Caregivers are people who care for you and spend time with you regularly. Your caregivers may or may not be in your family. Some caregivers can do more than others to help you, but it’s still important that they know how much they mean to you and how much their support means!
Caregivers are people who care for you and spend time with you regularly.
Caregivers are people who care for you and spend time with you regularly. They may be family, friends, neighbors, or professionals such as doctors and nurses. Caregivers can be paid or unpaid.
- Caregiving is done by a variety of people in different circumstances:
A person may be caring for their own parent or spouse at home on a full-time basis because an illness prevents them from caring for themselves independently (this is usually called a “primary caregiver”). Or the person may need to take care of an aging parent who lives somewhere else but visits regularly (a “secondary caregiver”).

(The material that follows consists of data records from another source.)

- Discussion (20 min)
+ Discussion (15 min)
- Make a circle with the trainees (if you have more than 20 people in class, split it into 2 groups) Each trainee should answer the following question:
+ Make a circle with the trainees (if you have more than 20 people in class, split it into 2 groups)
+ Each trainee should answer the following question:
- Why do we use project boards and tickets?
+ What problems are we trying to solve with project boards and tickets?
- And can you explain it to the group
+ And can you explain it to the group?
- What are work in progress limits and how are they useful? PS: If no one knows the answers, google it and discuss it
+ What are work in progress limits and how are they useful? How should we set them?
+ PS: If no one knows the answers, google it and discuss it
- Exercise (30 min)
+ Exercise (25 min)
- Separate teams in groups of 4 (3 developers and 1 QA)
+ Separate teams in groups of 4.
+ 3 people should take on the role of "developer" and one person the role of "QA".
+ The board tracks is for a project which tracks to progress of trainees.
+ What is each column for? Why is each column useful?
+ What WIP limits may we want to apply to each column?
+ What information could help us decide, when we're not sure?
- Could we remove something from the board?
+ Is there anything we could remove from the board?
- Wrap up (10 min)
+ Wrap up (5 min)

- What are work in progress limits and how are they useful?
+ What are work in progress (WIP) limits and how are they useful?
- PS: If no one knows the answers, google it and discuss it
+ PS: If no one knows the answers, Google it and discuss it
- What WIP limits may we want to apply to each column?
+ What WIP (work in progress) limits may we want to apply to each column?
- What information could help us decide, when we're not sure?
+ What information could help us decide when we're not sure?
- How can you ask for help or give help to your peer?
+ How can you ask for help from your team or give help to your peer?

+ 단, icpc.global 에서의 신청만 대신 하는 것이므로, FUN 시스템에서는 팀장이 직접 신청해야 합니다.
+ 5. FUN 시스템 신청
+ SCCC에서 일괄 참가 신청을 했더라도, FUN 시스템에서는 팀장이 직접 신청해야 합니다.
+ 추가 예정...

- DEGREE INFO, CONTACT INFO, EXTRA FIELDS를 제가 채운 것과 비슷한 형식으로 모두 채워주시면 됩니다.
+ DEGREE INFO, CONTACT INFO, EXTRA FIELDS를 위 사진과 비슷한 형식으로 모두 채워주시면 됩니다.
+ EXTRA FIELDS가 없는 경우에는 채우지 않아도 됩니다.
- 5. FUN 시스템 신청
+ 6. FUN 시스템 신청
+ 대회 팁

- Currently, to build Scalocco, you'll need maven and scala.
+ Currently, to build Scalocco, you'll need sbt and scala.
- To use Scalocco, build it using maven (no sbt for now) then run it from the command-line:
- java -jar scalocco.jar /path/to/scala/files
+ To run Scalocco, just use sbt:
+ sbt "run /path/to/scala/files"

- In some cases both spouses work full-time jobs outside their homes and rely on family members such as older children who are able to make daily trips between school/work/home each day while also taking over household duties.
Your caregivers may or may not be in your family.
You may think of caregivers as family members or friends who help you take care of yourself. But they don’t have to be. Caregivers often do more than just help you with day-to-day tasks such as shopping and cleaning; they also provide emotional support and comfort when times get tough. They’re the ones who listen when you need someone to talk to—or just show up without needing anything in return, which is often what we need most!
What are some of the things caregivers help with?
The person who is helping you may be a friend, neighbor, or family member who helps a variety of day to day tasks. For example:
- Caregivers can help with transportation. For example, they can take you to the doctor’s office or grocery store.
- Caregivers can help cook meals for you and clean your house so that it stays safe.
- Caregivers can help manage medications by giving them to you on time every day (or night).
- And much, much more!
Feeling positive about your caregivers is a good thing!
Asking for help is an act of self-love. It’s saying, “I know that I need help and am willing to ask for it.” Asking for your caretaker’s assistance can feel scary, but the worst case scenario is that they say no. You’ll still be okay—and you can always try again later!
It’s important to remember that receiving care does not mean being a burden on someone else or taking advantage of their generosity. Receiving care from others doesn’t diminish your worth as a person; it means you’re human, and humans need each other. Your caregiver may be more than happy to be there for you; they might even consider themselves lucky to have been chosen by their loved one as someone they could count on!
It's important to know who in your life helps you, and how they help you.
At this point, you have a better idea of who everyone is in your life. And now that you know what they do for you and how they do it, consider inviting them to discuss it. Some people might be hesitant to step into the caregiver role, but it’s important to make sure everyone knows their importance to you—and it’s worth asking them about it.
It’s important to know who in your life helps you, and how they help you, so that they can be invited to join your circle, be given access to the resources they need to be most effective, and become a long-term part of your support network.